RECORDS PROVIDED:
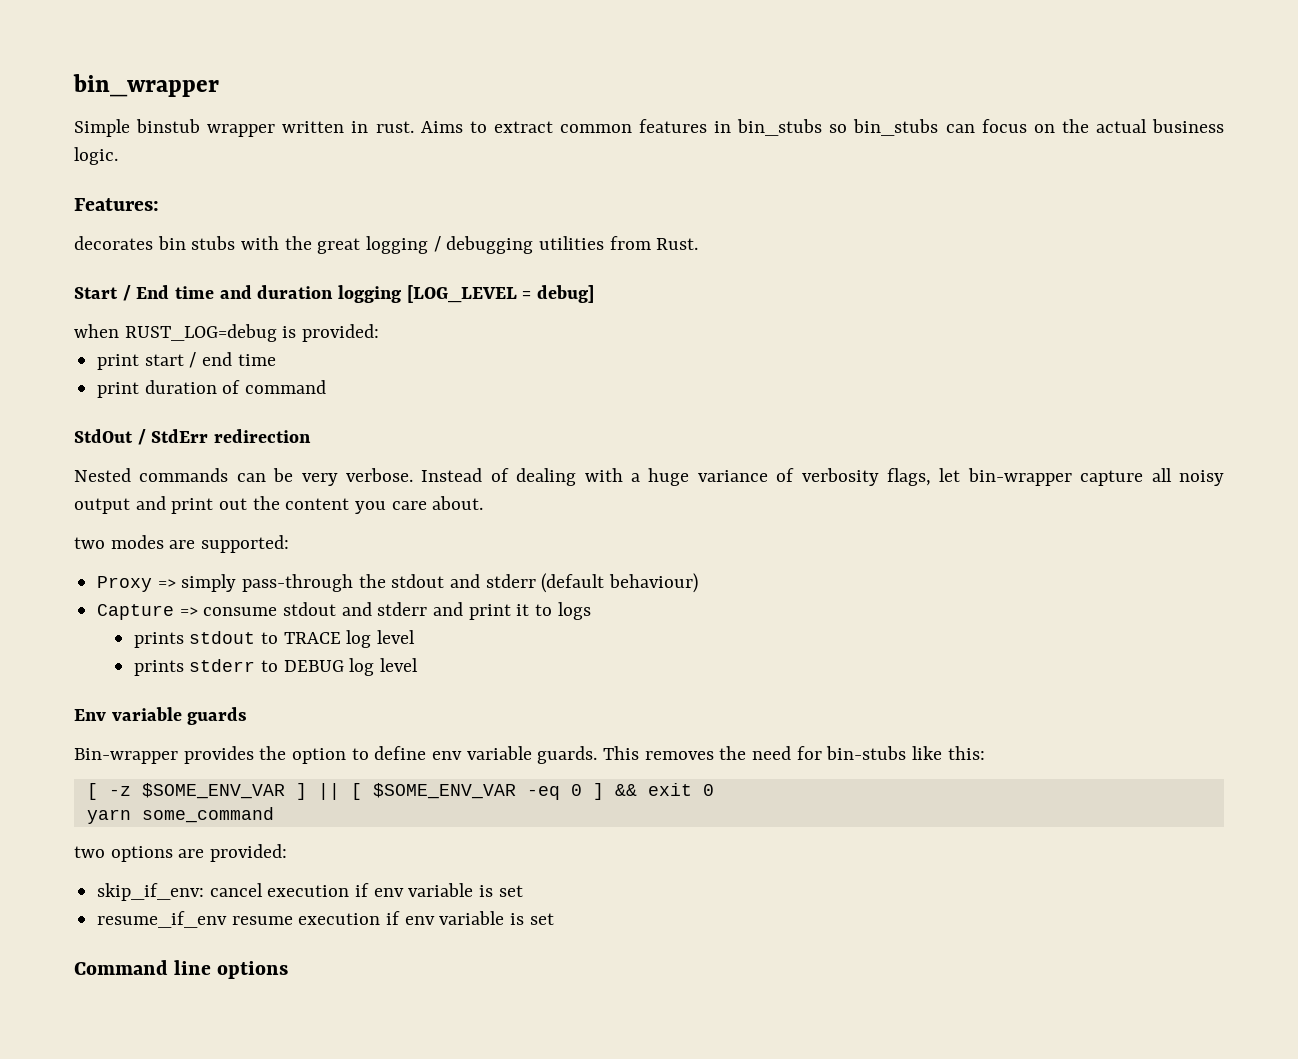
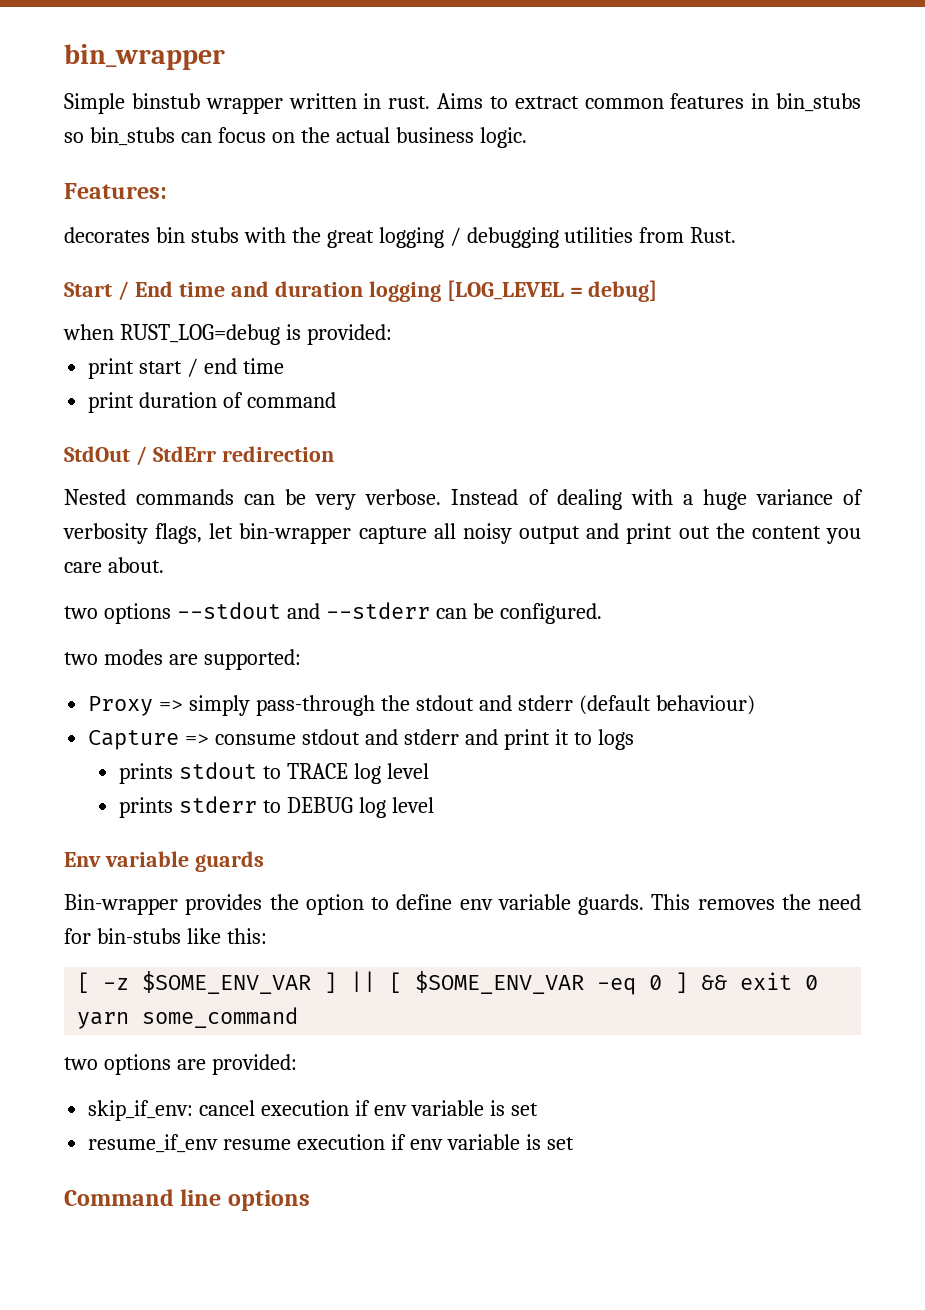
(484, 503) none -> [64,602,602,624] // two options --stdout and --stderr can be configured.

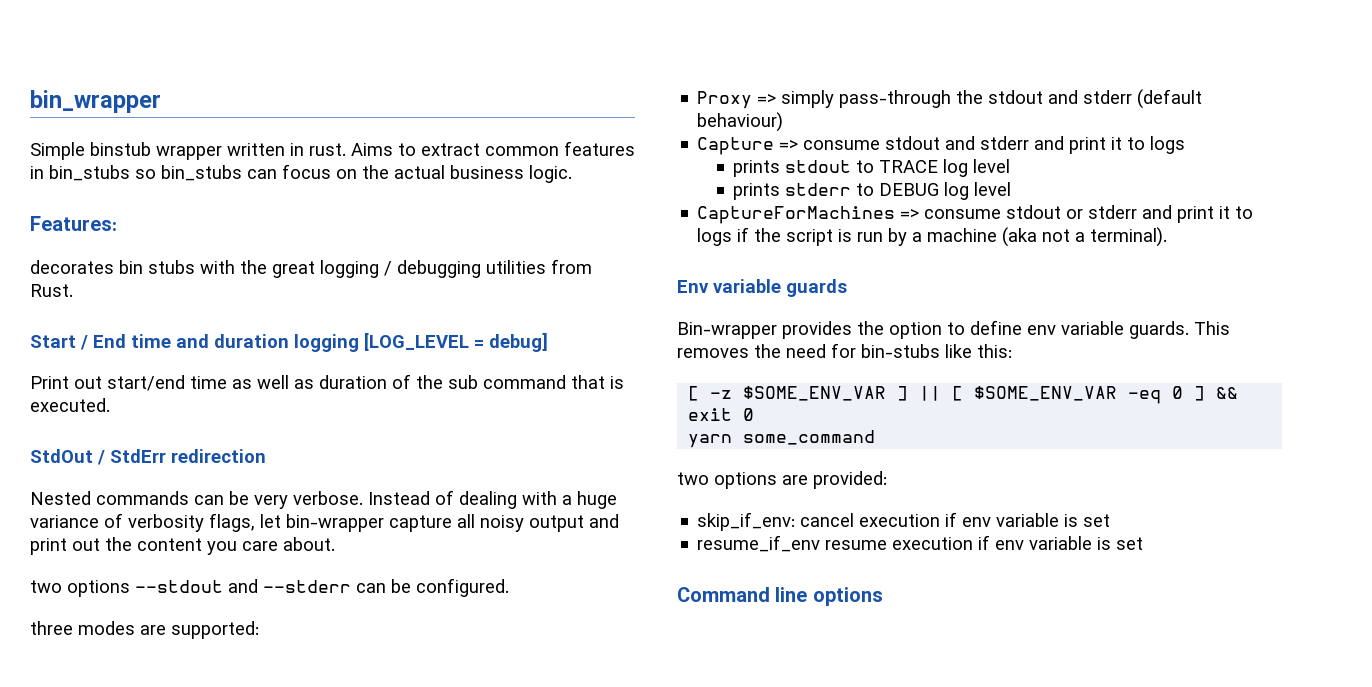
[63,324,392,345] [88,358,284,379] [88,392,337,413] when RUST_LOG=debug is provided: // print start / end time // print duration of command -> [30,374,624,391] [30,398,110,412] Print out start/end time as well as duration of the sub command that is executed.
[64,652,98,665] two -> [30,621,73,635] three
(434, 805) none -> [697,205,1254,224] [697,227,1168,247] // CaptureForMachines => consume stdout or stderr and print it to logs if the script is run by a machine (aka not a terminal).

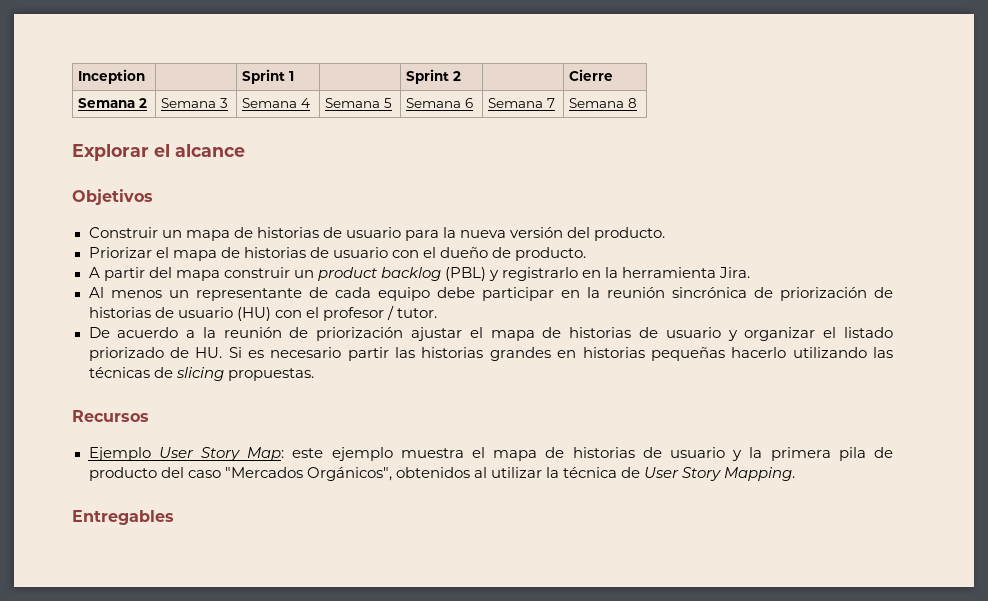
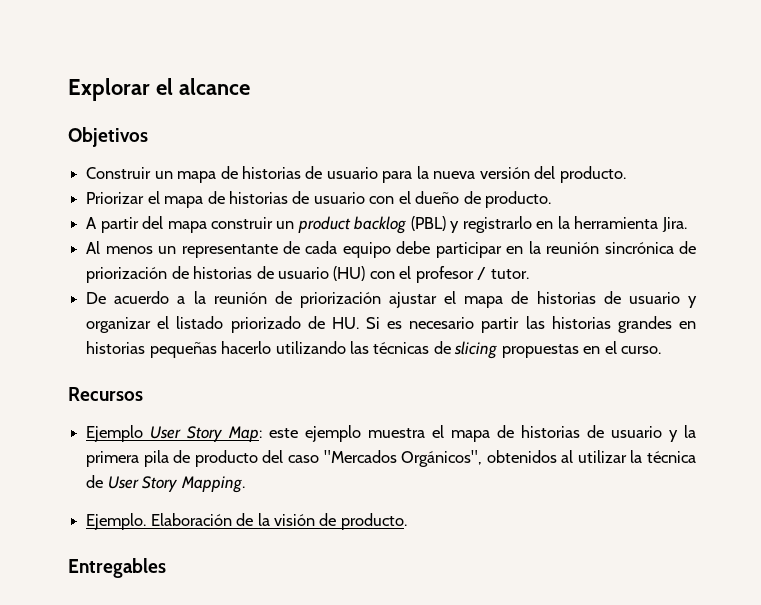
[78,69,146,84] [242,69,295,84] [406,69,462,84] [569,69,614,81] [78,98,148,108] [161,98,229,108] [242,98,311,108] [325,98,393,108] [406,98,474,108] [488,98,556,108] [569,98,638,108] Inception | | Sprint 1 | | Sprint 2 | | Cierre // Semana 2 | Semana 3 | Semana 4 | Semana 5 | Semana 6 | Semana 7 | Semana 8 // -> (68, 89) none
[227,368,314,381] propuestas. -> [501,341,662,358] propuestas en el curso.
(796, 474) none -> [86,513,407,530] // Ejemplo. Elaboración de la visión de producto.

PROBLEM: Each entry above has to be set down again verbatim, except for its pictures.

SOLVED EXERCISE:
(484, 503) none -> [64,602,602,624] // two options --stdout and --stderr can be configured.

[63,324,392,345] [88,358,284,379] [88,392,337,413] when RUST_LOG=debug is provided: // print start / end time // print duration of command -> [30,374,624,391] [30,398,110,412] Print out start/end time as well as duration of the sub command that is executed.
[64,652,98,665] two -> [30,621,73,635] three
(434, 805) none -> [697,205,1254,224] [697,227,1168,247] // CaptureForMachines => consume stdout or stderr and print it to logs if the script is run by a machine (aka not a terminal).

[78,69,146,84] [242,69,295,84] [406,69,462,84] [569,69,614,81] [78,98,148,108] [161,98,229,108] [242,98,311,108] [325,98,393,108] [406,98,474,108] [488,98,556,108] [569,98,638,108] Inception | | Sprint 1 | | Sprint 2 | | Cierre // Semana 2 | Semana 3 | Semana 4 | Semana 5 | Semana 6 | Semana 7 | Semana 8 // -> (68, 89) none
[227,368,314,381] propuestas. -> [501,341,662,358] propuestas en el curso.
(796, 474) none -> [86,513,407,530] // Ejemplo. Elaboración de la visión de producto.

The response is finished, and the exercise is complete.